EXERCISE PROMPT: An exact copy of the entries is required, excluding any pictures.

Records from a collection:
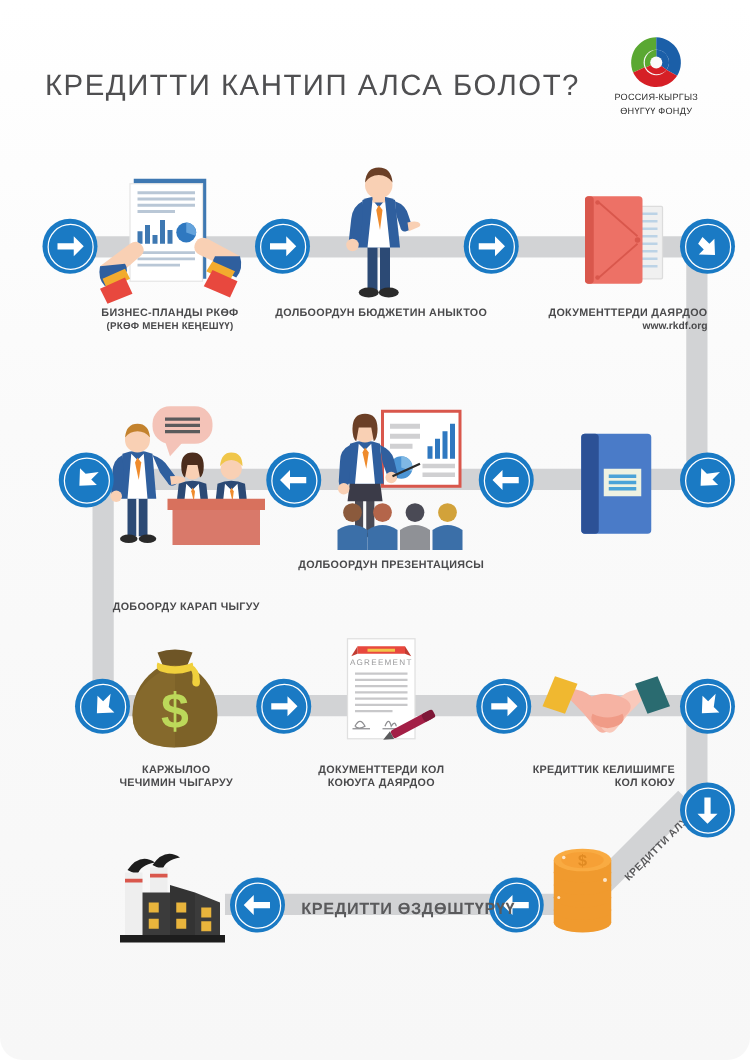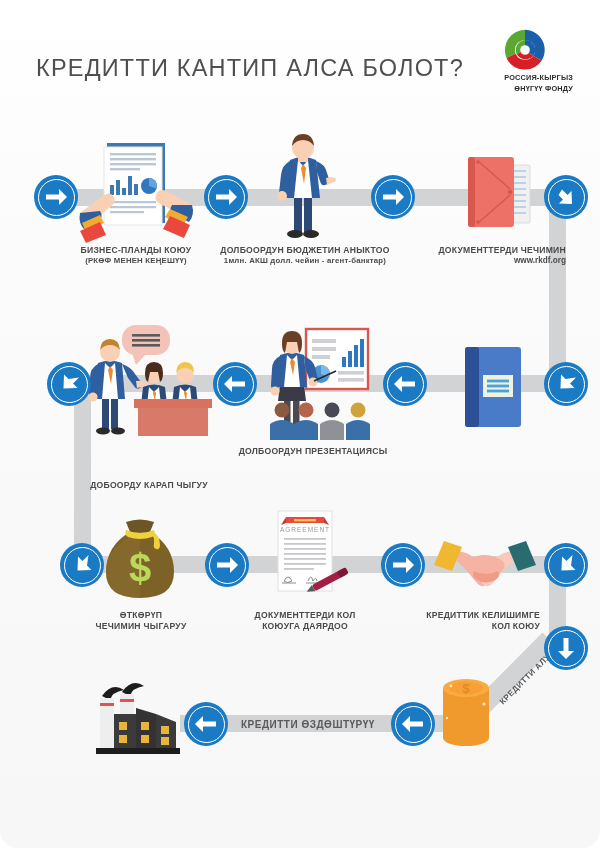--- a/index.html
+++ b/index.html
@@ -19,21 +19,21 @@
   #header { position:absolute; left:0; top:0; width:600px; height:118px; }
   #title {
     position:absolute; left:36px; top:55px;
     font-size:23.5px; letter-spacing:1.2px;
     color:#4f4f51; font-weight:400; white-space:nowrap;
   }
   #logo { position:absolute; left:477px; top:28px; width:96px; height:72px; }
   #logo-mark { position:absolute; left:26px; top:0px; width:44px; height:44px; }
   #logo-text {
     position:absolute; left:0; top:45px; width:96px;
-    text-align:right; font-size:7.3px; font-weight:bold; color:#2c2c2c;
+    text-align:center; font-size:7.3px; font-weight:normal; color:#2c2c2c;
     line-height:1.45; letter-spacing:.2px;
   }
   
   .path { position:absolute; background:#d2d3d5; }
   .rotpath {
     position:absolute; background:#d2d3d5;
     transform-origin:0 0;
   }
   .rotlabel {
     position:absolute; color:#5a5a5c; font-weight:bold;
@@ -53,21 +53,21 @@
   
   .cap {
     position:absolute; color:#4a4a4c; line-height:1.32;
   }
   .cap .l1 { font-size:8.6px; font-weight:bold; letter-spacing:.25px; }
   .cap .l2 { font-size:7.8px; font-weight:bold; letter-spacing:.2px; }
   .cap .url { font-size:8.2px; font-weight:bold; color:#4a4a4c; }
   .cap.center { text-align:center; }
   .cap.right  { text-align:right; }
   .inlinelabel {
-    position:absolute; font-size:10px; font-weight:bold; color:#5a5a5c;
+    position:absolute; font-size:13px; font-weight:bold; color:#5a5a5c;
     letter-spacing:.5px; white-space:nowrap;
   }
   .icon { position:absolute; }
   svg { overflow:visible; }
 </style>
 </head>
 <body>
 
 <div id="page">
 
@@ -215,29 +215,28 @@
       </svg>
   </div>
   <div class="badge" style="left:544px; top:175px;">
     <span class="ring"></span>
     <svg viewBox="0 0 26 26">
       <path d="M6 2.5l5.5 5.5 4-4 .5 13-13-.5 4-4L2.5 8z" fill="#fff" transform="translate(3,3) rotate(0)"></path>
     </svg>
   </div>
 
   <div class="cap center" style="left:52px; top:245px; width:168px;">
-    <div class="l1">БИЗНЕС-ПЛАНДЫ КОЮУ</div>
+    <div class="l1">БИЗНЕС-ПЛАНДЫ РКӨФ</div>
     <div class="l2">(РКӨФ МЕНЕН КЕҢЕШҮҮ)</div>
   </div>
   <div class="cap center" style="left:196px; top:245px; width:218px;">
     <div class="l1">ДОЛБООРДУН БЮДЖЕТИН АНЫКТОО</div>
-    <div class="l2">1млн. АКШ долл. чейин - агент-банктар)</div>
   </div>
   <div class="cap right" style="left:396px; top:245px; width:170px;">
-    <div class="l1">ДОКУМЕНТТЕРДИ ЧЕЧИМИН</div>
+    <div class="l1">ДОКУМЕНТТЕРДИ ДАЯРДОО</div>
     <div class="url">www.rkdf.org</div>
   </div>
 
   <div class="icon" style="left:84px; top:325px; width:128px; height:115px;">
     <svg viewBox="0 0 128 115">
 
       <rect x="38" y="0" width="48" height="30" rx="14" fill="#f4c3b8"></rect>
       <path d="M48 28 l4 12 l10 -11 Z" fill="#f4c3b8"></path>
       <g fill="#5a5a5c">
         <rect x="48" y="9" width="28" height="2.6"></rect>
@@ -456,21 +455,21 @@
     </svg>
   </div>
   <div class="badge" style="left:544px; top:626px;">
     <span class="ring"></span>
     <svg viewBox="0 0 26 26">
         <path d="M10.5 3v13H5l8 8 8-8h-5.5V3z" fill="#fff"></path>
       </svg>
   </div>
 
   <div class="cap center" style="left:75px; top:610px; width:132px;">
-    <div class="l1">ӨТКӨРҮП</div>
+    <div class="l1">КАРЖЫЛОО</div>
     <div class="l1">ЧЕЧИМИН ЧЫГАРУУ</div>
   </div>
   <div class="cap center" style="left:232px; top:610px; width:146px;">
     <div class="l1">ДОКУМЕНТТЕРДИ КОЛ</div>
     <div class="l1">КОЮУГА ДАЯРДОО</div>
   </div>
   <div class="cap right" style="left:398px; top:610px; width:142px;">
     <div class="l1">КРЕДИТТИК КЕЛИШИМГЕ</div>
     <div class="l1">КОЛ КОЮУ</div>
   </div>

TASK ANSWER:
--- a/index.html
+++ b/index.html
@@ -19,21 +19,21 @@
   #header { position:absolute; left:0; top:0; width:600px; height:118px; }
   #title {
     position:absolute; left:36px; top:55px;
     font-size:23.5px; letter-spacing:1.2px;
     color:#4f4f51; font-weight:400; white-space:nowrap;
   }
   #logo { position:absolute; left:477px; top:28px; width:96px; height:72px; }
   #logo-mark { position:absolute; left:26px; top:0px; width:44px; height:44px; }
   #logo-text {
     position:absolute; left:0; top:45px; width:96px;
-    text-align:right; font-size:7.3px; font-weight:bold; color:#2c2c2c;
+    text-align:center; font-size:7.3px; font-weight:normal; color:#2c2c2c;
     line-height:1.45; letter-spacing:.2px;
   }
   
   .path { position:absolute; background:#d2d3d5; }
   .rotpath {
     position:absolute; background:#d2d3d5;
     transform-origin:0 0;
   }
   .rotlabel {
     position:absolute; color:#5a5a5c; font-weight:bold;
@@ -53,21 +53,21 @@
   
   .cap {
     position:absolute; color:#4a4a4c; line-height:1.32;
   }
   .cap .l1 { font-size:8.6px; font-weight:bold; letter-spacing:.25px; }
   .cap .l2 { font-size:7.8px; font-weight:bold; letter-spacing:.2px; }
   .cap .url { font-size:8.2px; font-weight:bold; color:#4a4a4c; }
   .cap.center { text-align:center; }
   .cap.right  { text-align:right; }
   .inlinelabel {
-    position:absolute; font-size:10px; font-weight:bold; color:#5a5a5c;
+    position:absolute; font-size:13px; font-weight:bold; color:#5a5a5c;
     letter-spacing:.5px; white-space:nowrap;
   }
   .icon { position:absolute; }
   svg { overflow:visible; }
 </style>
 </head>
 <body>
 
 <div id="page">
 
@@ -215,29 +215,28 @@
       </svg>
   </div>
   <div class="badge" style="left:544px; top:175px;">
     <span class="ring"></span>
     <svg viewBox="0 0 26 26">
       <path d="M6 2.5l5.5 5.5 4-4 .5 13-13-.5 4-4L2.5 8z" fill="#fff" transform="translate(3,3) rotate(0)"></path>
     </svg>
   </div>
 
   <div class="cap center" style="left:52px; top:245px; width:168px;">
-    <div class="l1">БИЗНЕС-ПЛАНДЫ КОЮУ</div>
+    <div class="l1">БИЗНЕС-ПЛАНДЫ РКӨФ</div>
     <div class="l2">(РКӨФ МЕНЕН КЕҢЕШҮҮ)</div>
   </div>
   <div class="cap center" style="left:196px; top:245px; width:218px;">
     <div class="l1">ДОЛБООРДУН БЮДЖЕТИН АНЫКТОО</div>
-    <div class="l2">1млн. АКШ долл. чейин - агент-банктар)</div>
   </div>
   <div class="cap right" style="left:396px; top:245px; width:170px;">
-    <div class="l1">ДОКУМЕНТТЕРДИ ЧЕЧИМИН</div>
+    <div class="l1">ДОКУМЕНТТЕРДИ ДАЯРДОО</div>
     <div class="url">www.rkdf.org</div>
   </div>
 
   <div class="icon" style="left:84px; top:325px; width:128px; height:115px;">
     <svg viewBox="0 0 128 115">
 
       <rect x="38" y="0" width="48" height="30" rx="14" fill="#f4c3b8"></rect>
       <path d="M48 28 l4 12 l10 -11 Z" fill="#f4c3b8"></path>
       <g fill="#5a5a5c">
         <rect x="48" y="9" width="28" height="2.6"></rect>
@@ -456,21 +455,21 @@
     </svg>
   </div>
   <div class="badge" style="left:544px; top:626px;">
     <span class="ring"></span>
     <svg viewBox="0 0 26 26">
         <path d="M10.5 3v13H5l8 8 8-8h-5.5V3z" fill="#fff"></path>
       </svg>
   </div>
 
   <div class="cap center" style="left:75px; top:610px; width:132px;">
-    <div class="l1">ӨТКӨРҮП</div>
+    <div class="l1">КАРЖЫЛОО</div>
     <div class="l1">ЧЕЧИМИН ЧЫГАРУУ</div>
   </div>
   <div class="cap center" style="left:232px; top:610px; width:146px;">
     <div class="l1">ДОКУМЕНТТЕРДИ КОЛ</div>
     <div class="l1">КОЮУГА ДАЯРДОО</div>
   </div>
   <div class="cap right" style="left:398px; top:610px; width:142px;">
     <div class="l1">КРЕДИТТИК КЕЛИШИМГЕ</div>
     <div class="l1">КОЛ КОЮУ</div>
   </div>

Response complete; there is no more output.